Varena, nasce un museo per celebrare Longo

Sabato prossimo l’inaugurazione nella sua casa natale: nella parte ovest che ospitava la canonica uno spazio espositivo su due livelli con 20 opere

di Michele Zadra

VARENA. Sarà un luogo di arte, di cultura, di educazione all’osservare. Ma non solo. Sarà anche un luogo di aggregazione, di attività associative, per fare realmente comunità. Sono questi gli scopi, i contenuti, di Casa natale Antonio Longo a Varena. Suggestivo complesso nel centro storico, casa della famiglia di Antonio Longo, già canonica del paese, ed ora, dopo un’articolata fase di restauro, sede di un museo dedicato a questo illustre personaggio di Varena e di una serie di spazi dedicati all'associazionismo, al volontariato, alla collettività di Varena. Anche la fase di restauro, coordinata dai parroci e dal comitato parrocchiale di Varena, è un aspetto interessante di questa storia: è la somma di una collaborazione tra istituzioni, cittadinanza e volontariato che ha dato un significativo valore aggiunto al progetto di recupero della Casa natale Antonio Longo.

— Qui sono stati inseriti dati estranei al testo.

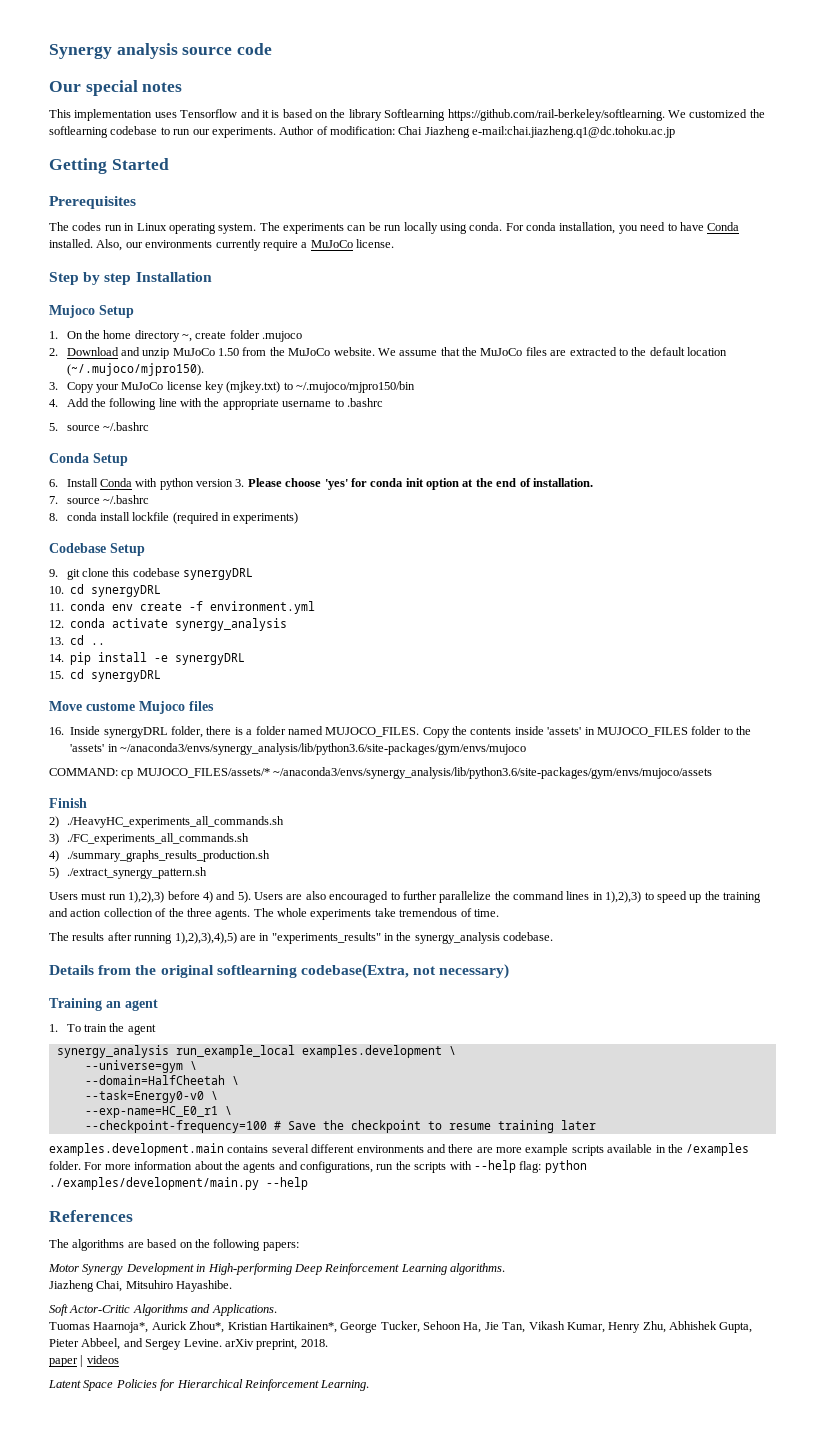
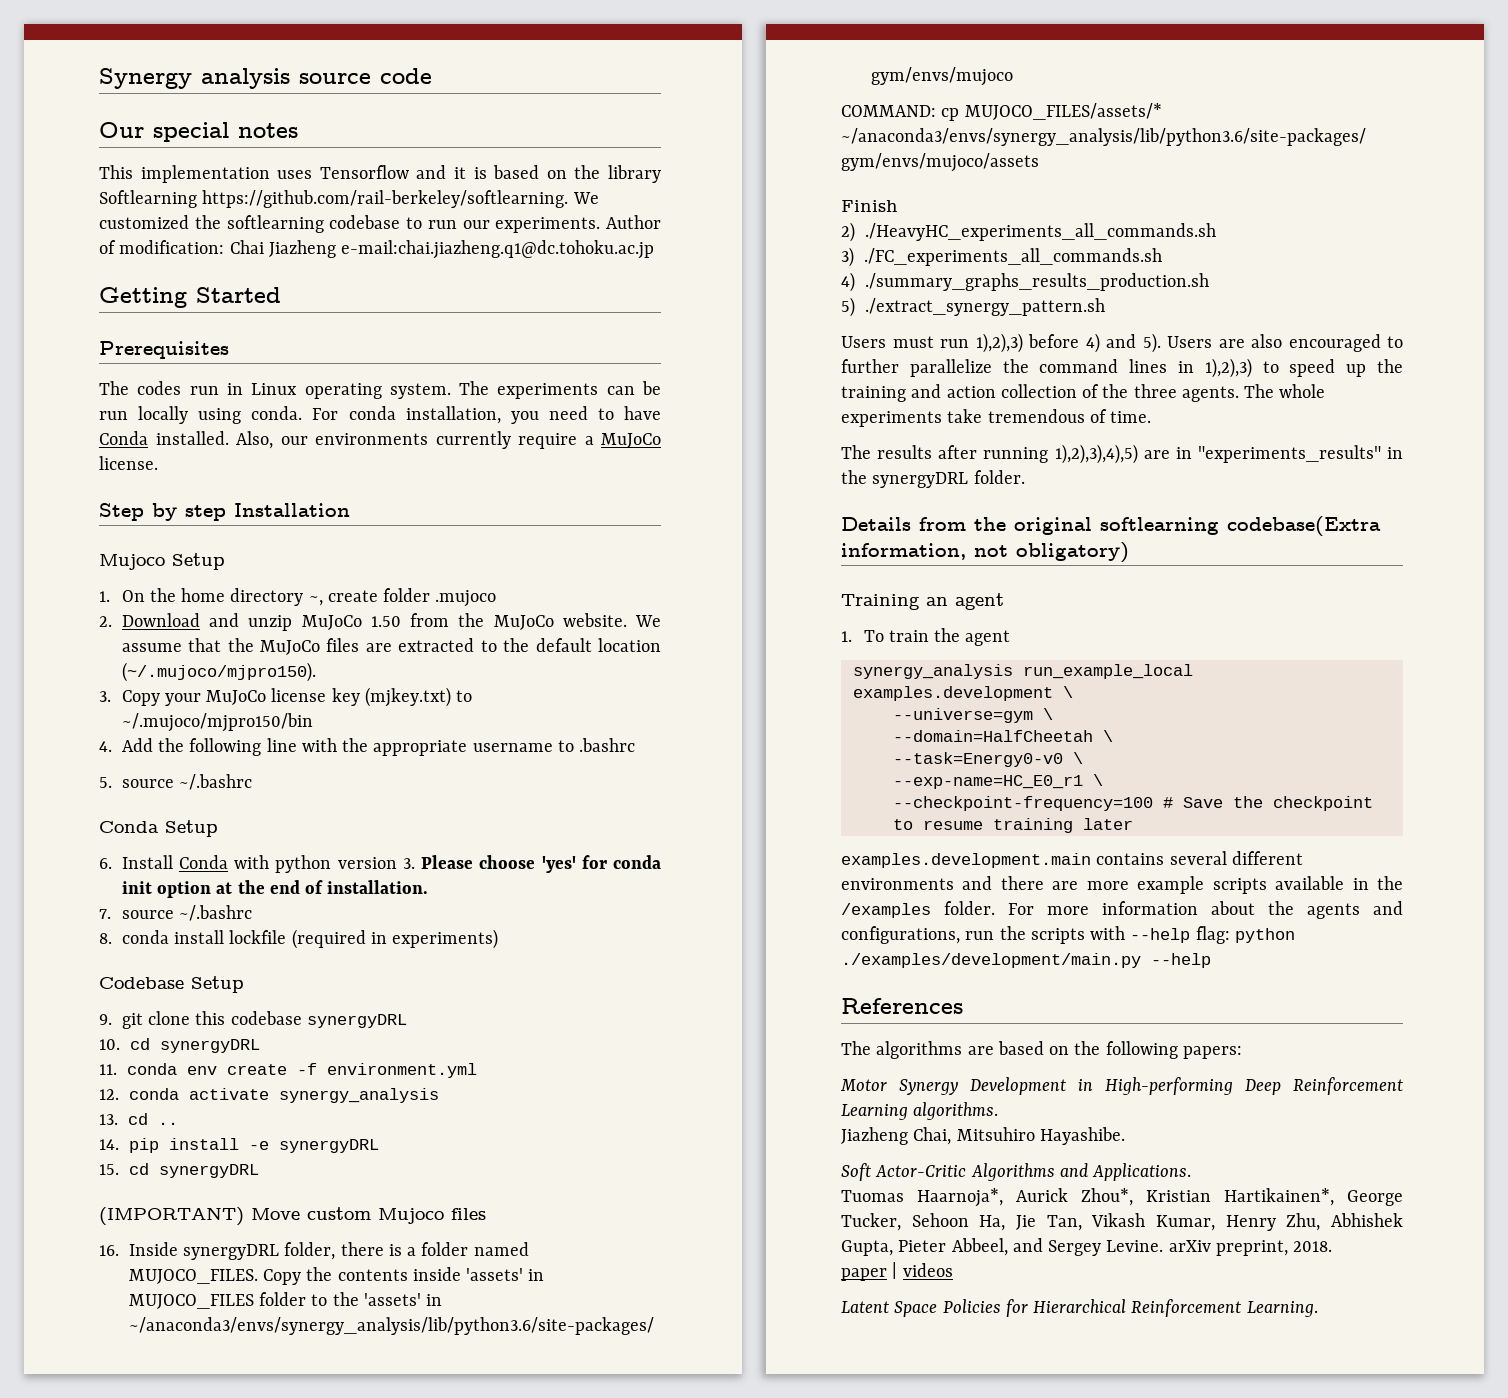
[49,701,135,711] Move custome -> [99,1207,371,1226] (IMPORTANT) Move custom
[414,932,554,944] synergy_analysis codebase. -> [872,470,1025,488] synergyDRL folder.
[300,964,510,979] codebase(Extra, not necessary) -> [1227,516,1381,536] [841,542,1129,563] codebase(Extra information, not obligatory)

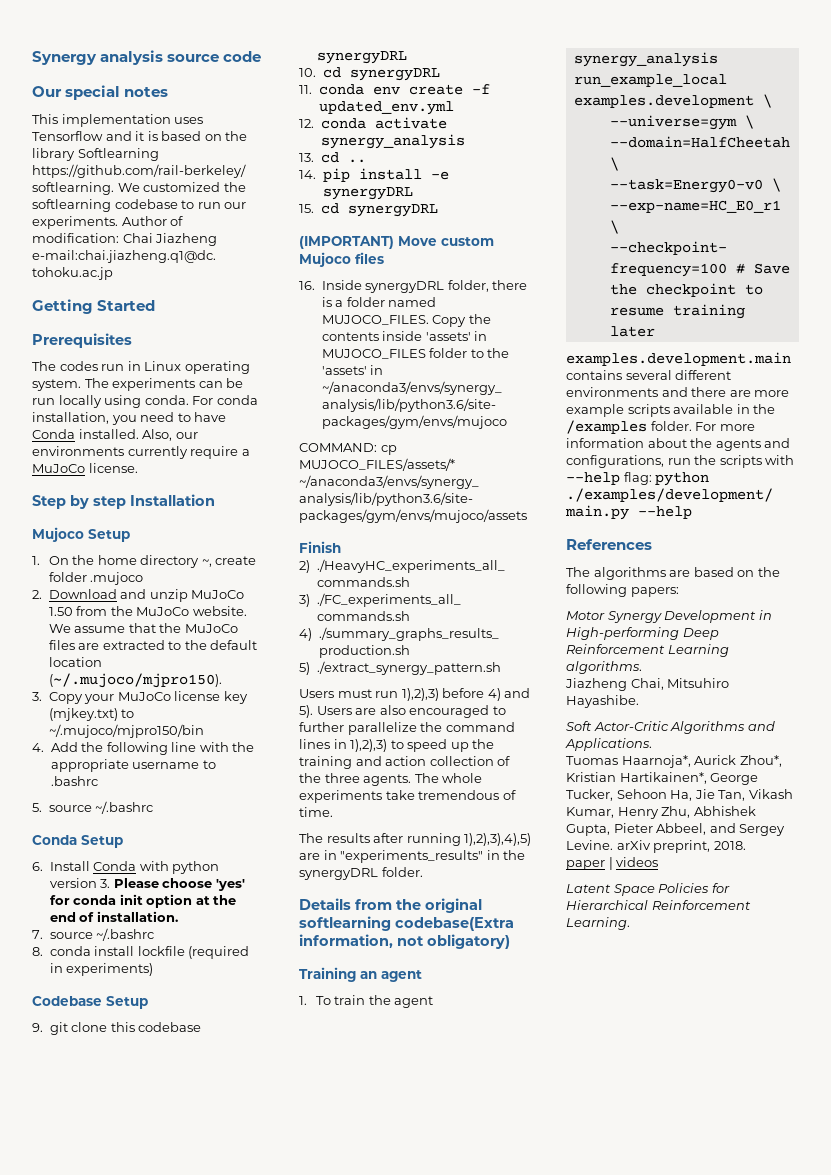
[326,1063,477,1078] environment.yml -> [318,101,454,115] updated_env.yml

Il restauro, partito ancora nel 1996, è stato suddiviso in due lotti. Il primo ha riguardato l'ala est della casa, la parte rustica dell’edificio, con l'ultimazione nel 2009 di una serie di sale per riunioni, come la “Mater Dei”, e di locali di ritrovo per la catechesi, i cori parrocchiali e per i giochi. Il secondo lotto di restauri, iniziato nel 2009, invece ha riguardato la parte ovest, quella che fino a pochi anni fa ospitava gli appartamenti della canonica e custodiva una settantina di opere di Antonio Longo, sacerdote di Varena e fruttuoso interprete della Scuola pittorica di Fiemme tra la fine del '700 e l'inizio dell’800. L’intervento, terminato pochi mesi fa, in questo caso ha realizzato uno spazio espositivo permanente su due livelli, dedicato a Longo con una ventina di opere esposte, un altro spazio espositivo per mostre temporanee e, nella parte in mansarda, un piccolo appartamento per un custode. A completare il secondo lotto è la sala a piano terra, ricavata dalla precedente area per la stalla, capace di contenere fino a 120 persone e completa di cucina e servizi.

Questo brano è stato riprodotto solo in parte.